Set down without change every line from the line that contains "html: none ->" through the end of the listing, and only those lines. No pictures.

• **RECORDS SHOWN**
◇ ◇ ◇

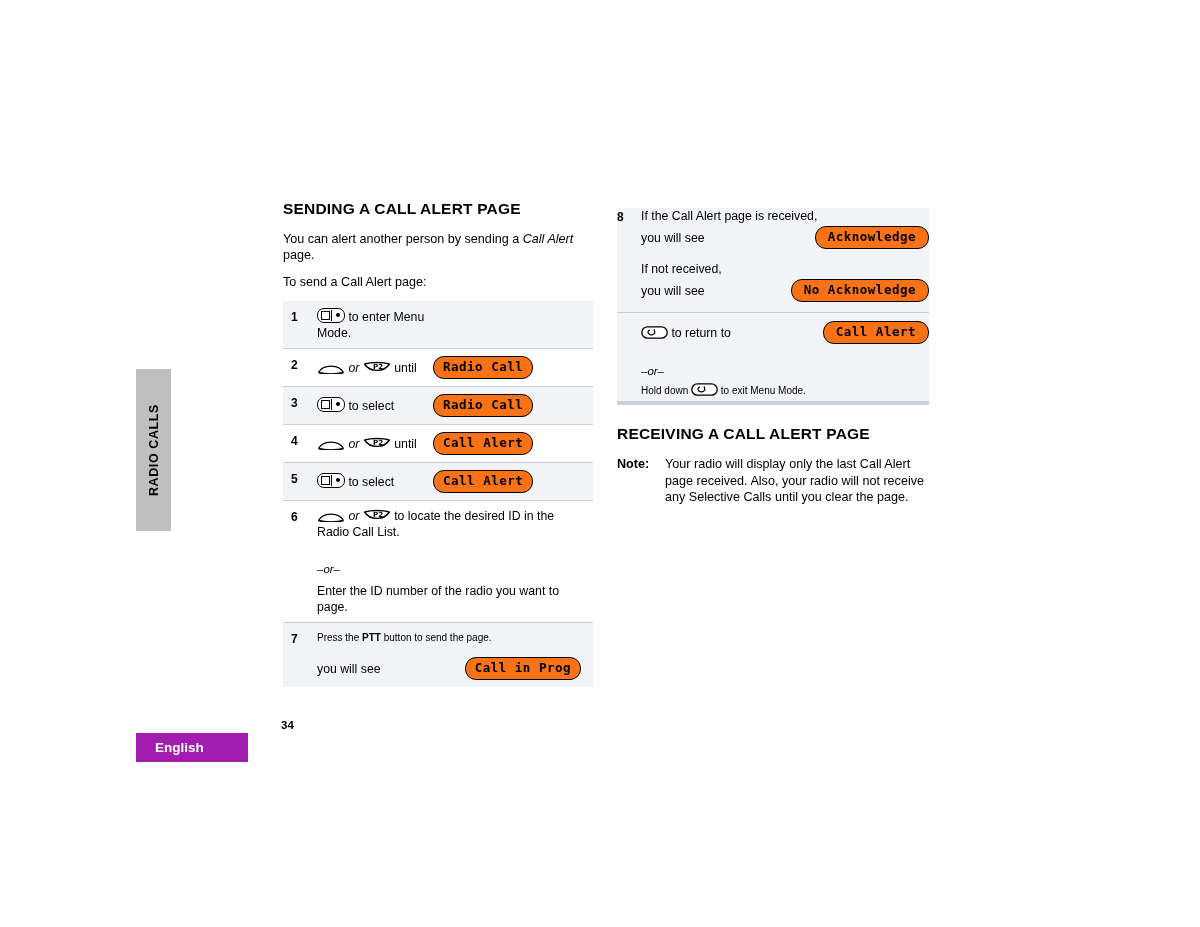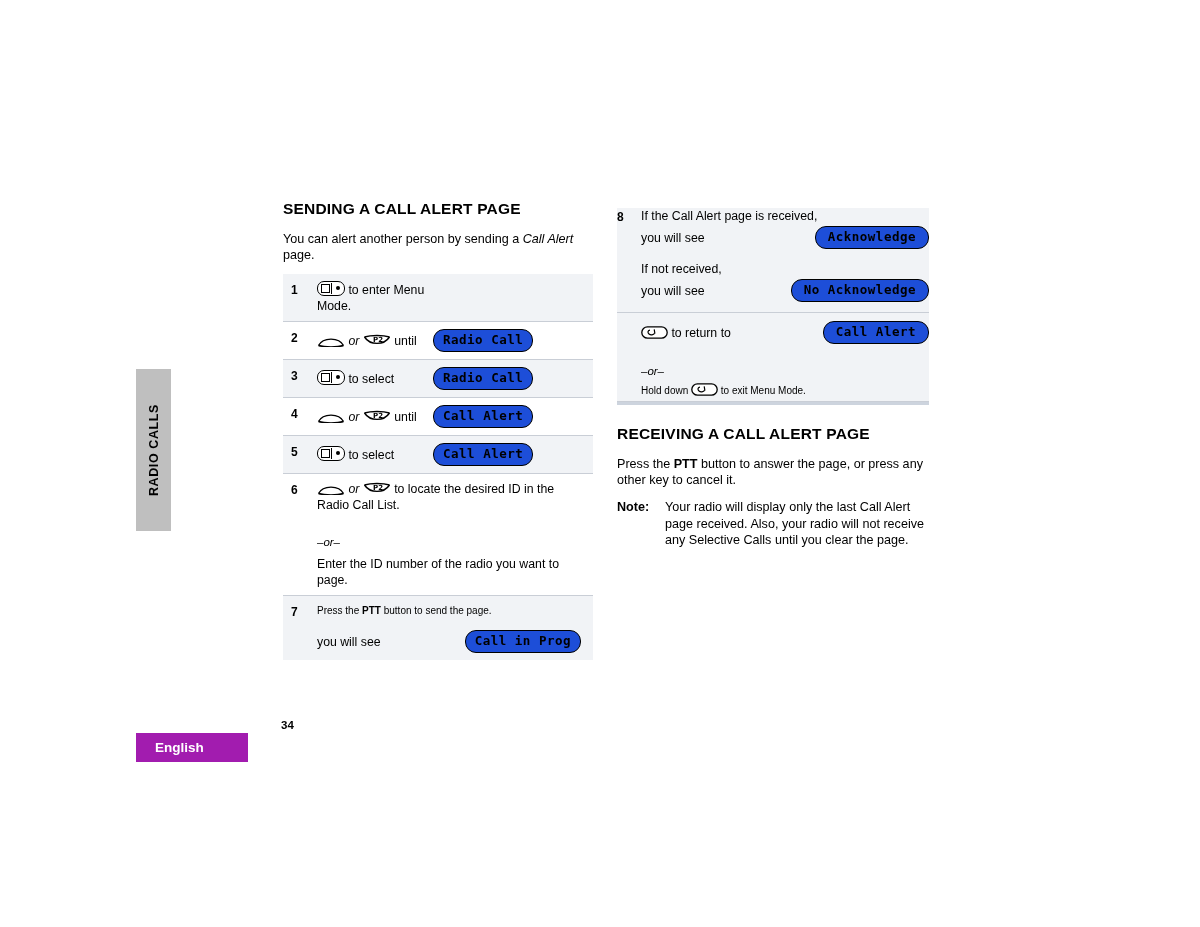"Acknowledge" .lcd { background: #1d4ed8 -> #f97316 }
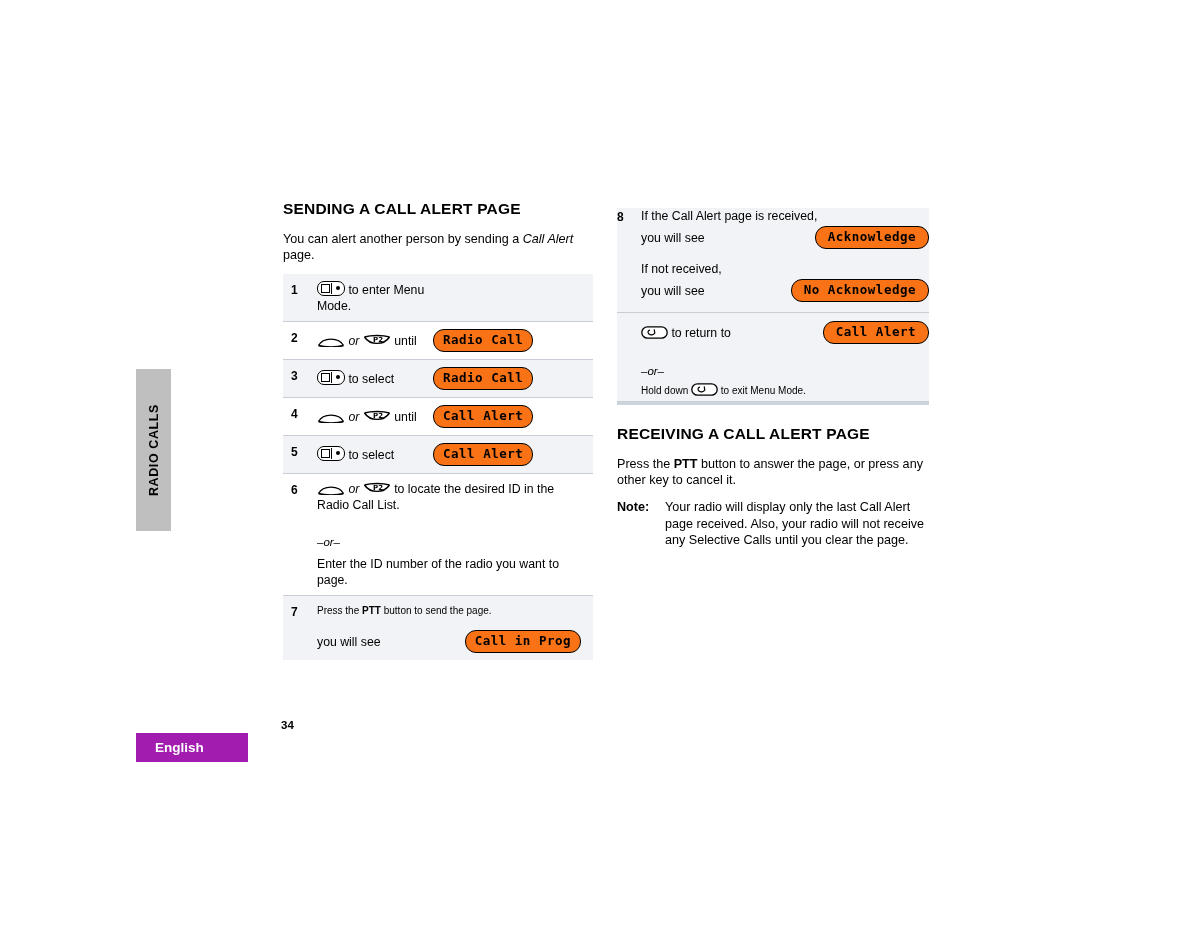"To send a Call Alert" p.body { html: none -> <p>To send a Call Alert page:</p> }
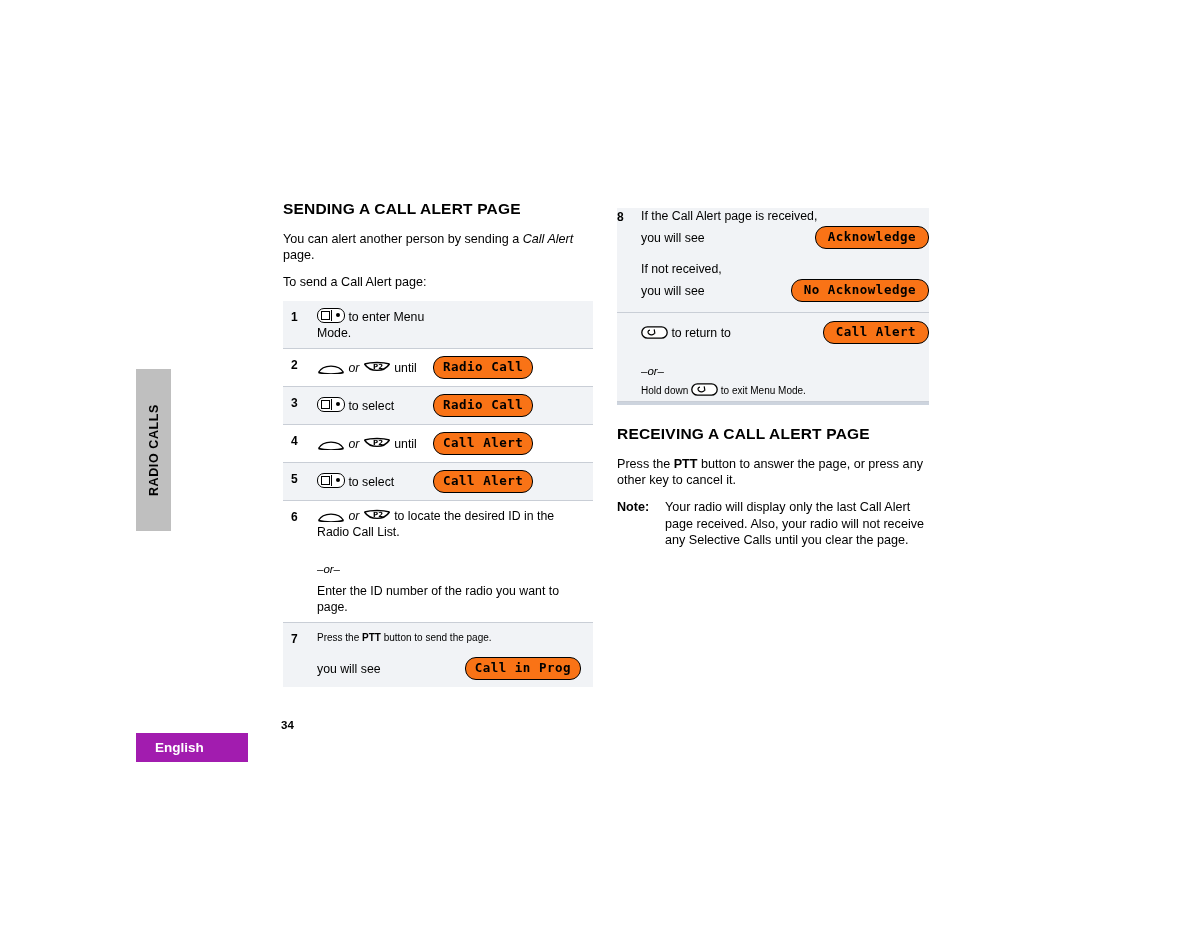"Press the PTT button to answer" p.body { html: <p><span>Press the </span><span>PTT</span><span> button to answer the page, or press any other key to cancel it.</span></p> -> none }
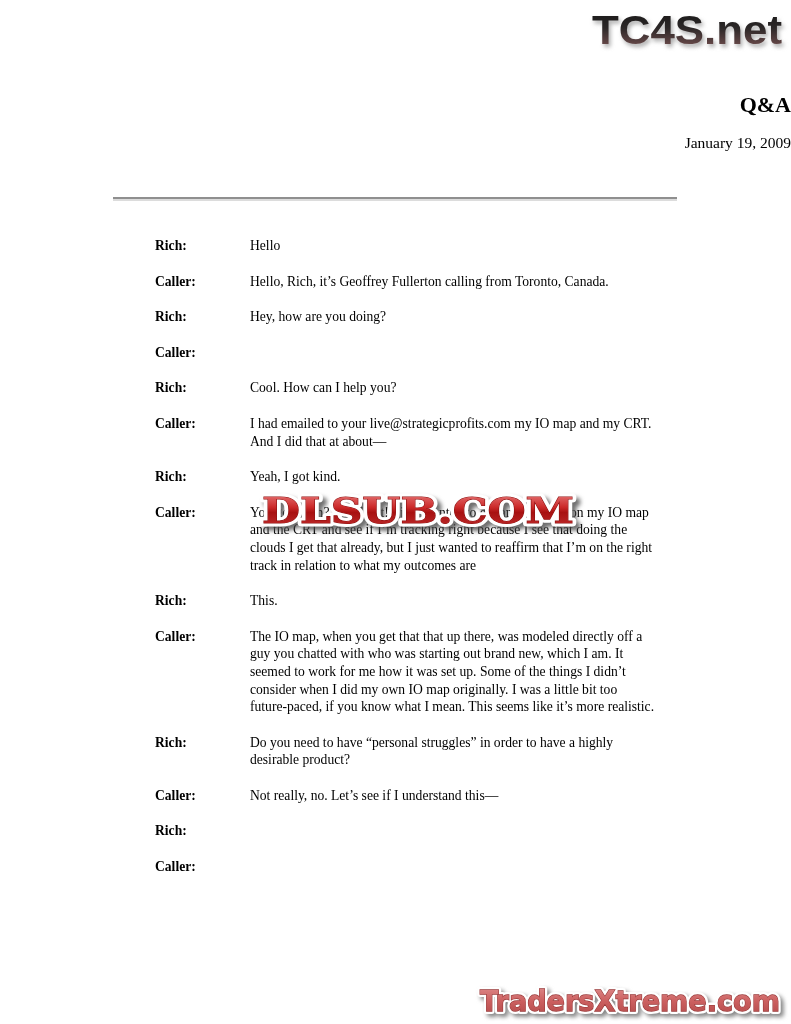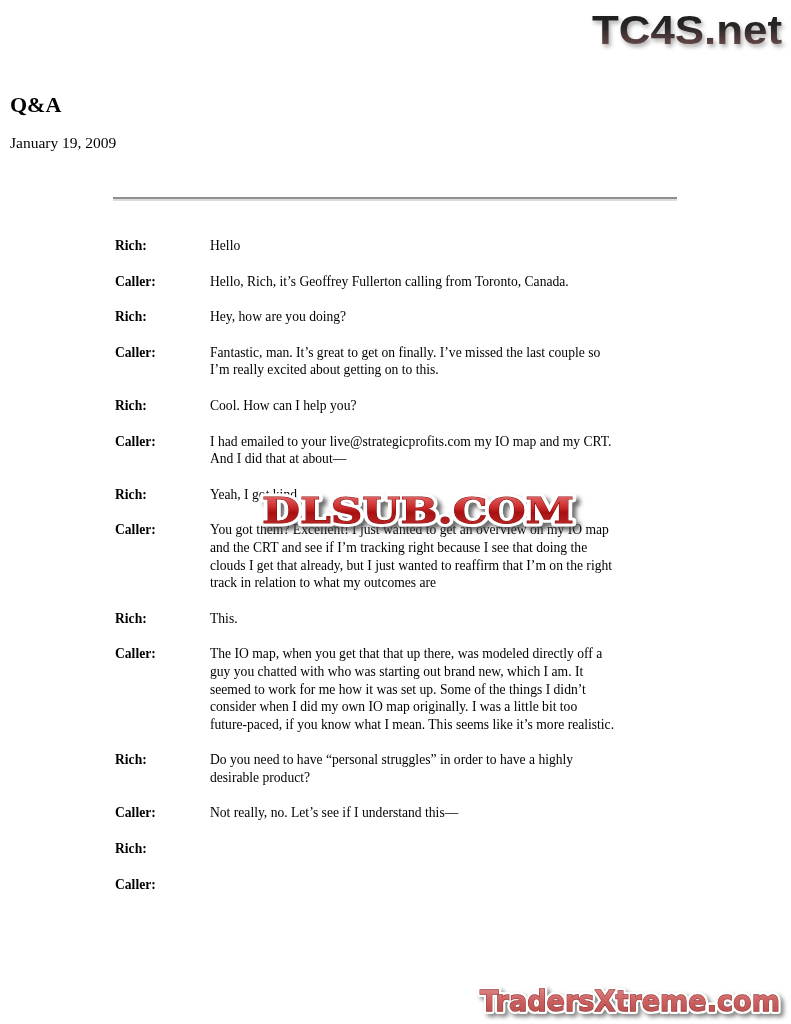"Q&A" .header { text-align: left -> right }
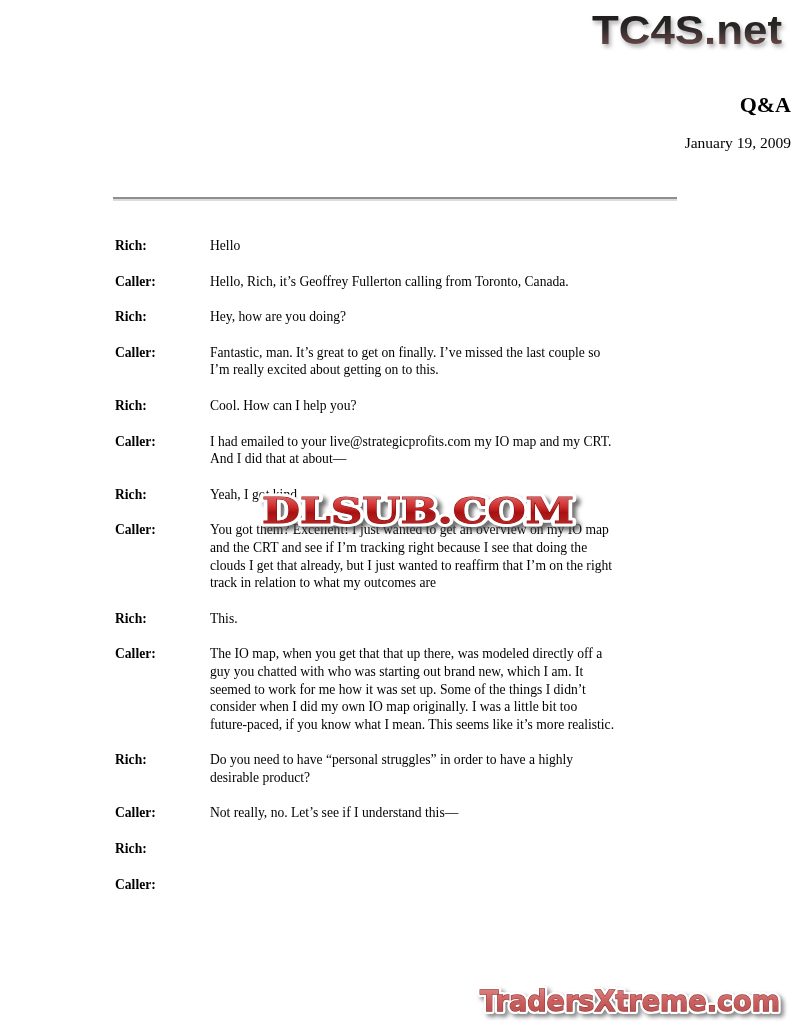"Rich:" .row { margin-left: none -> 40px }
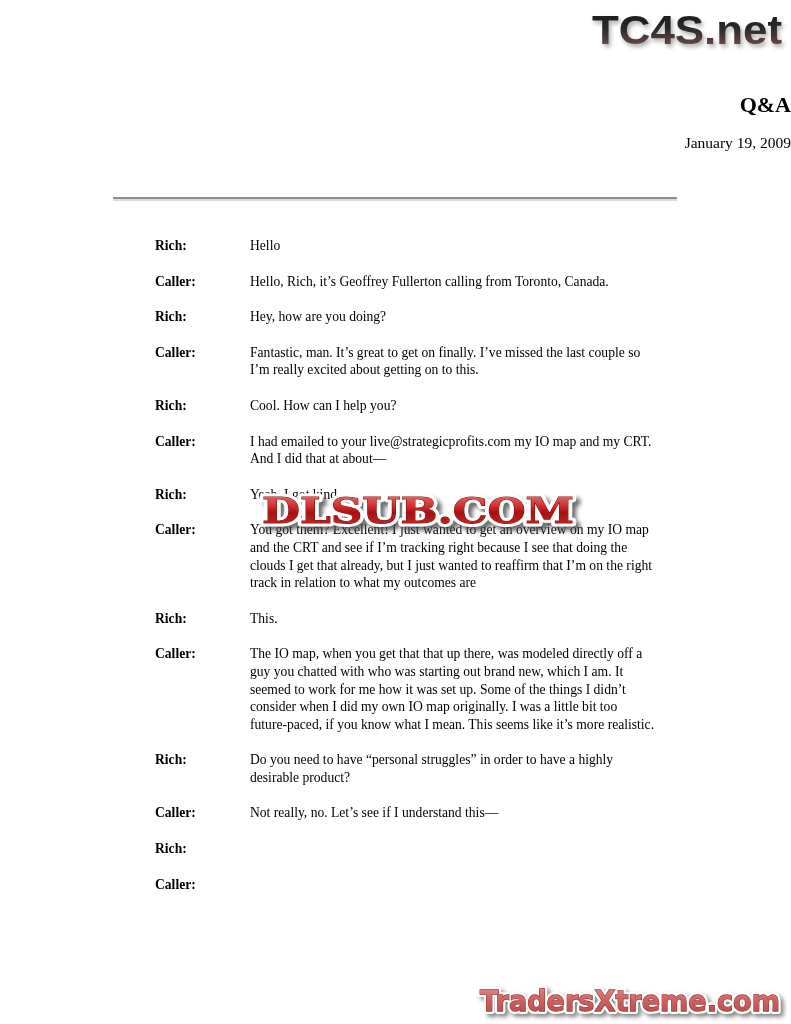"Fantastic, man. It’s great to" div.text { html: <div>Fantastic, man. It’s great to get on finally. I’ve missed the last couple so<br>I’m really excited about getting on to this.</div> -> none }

◇ ◇ ◇

• **EXERCISE RESPONSE**
"To send a Call Alert" p.body { html: none -> <p>To send a Call Alert page:</p> }
"Press the PTT button to answer" p.body { html: <p><span>Press the </span><span>PTT</span><span> button to answer the page, or press any other key to cancel it.</span></p> -> none }
"Q&A" .header { text-align: left -> right }
"Rich:" .row { margin-left: none -> 40px }
"Fantastic, man. It’s great to" div.text { html: <div>Fantastic, man. It’s great to get on finally. I’ve missed the last couple so<br>I’m really excited about getting on to this.</div> -> none }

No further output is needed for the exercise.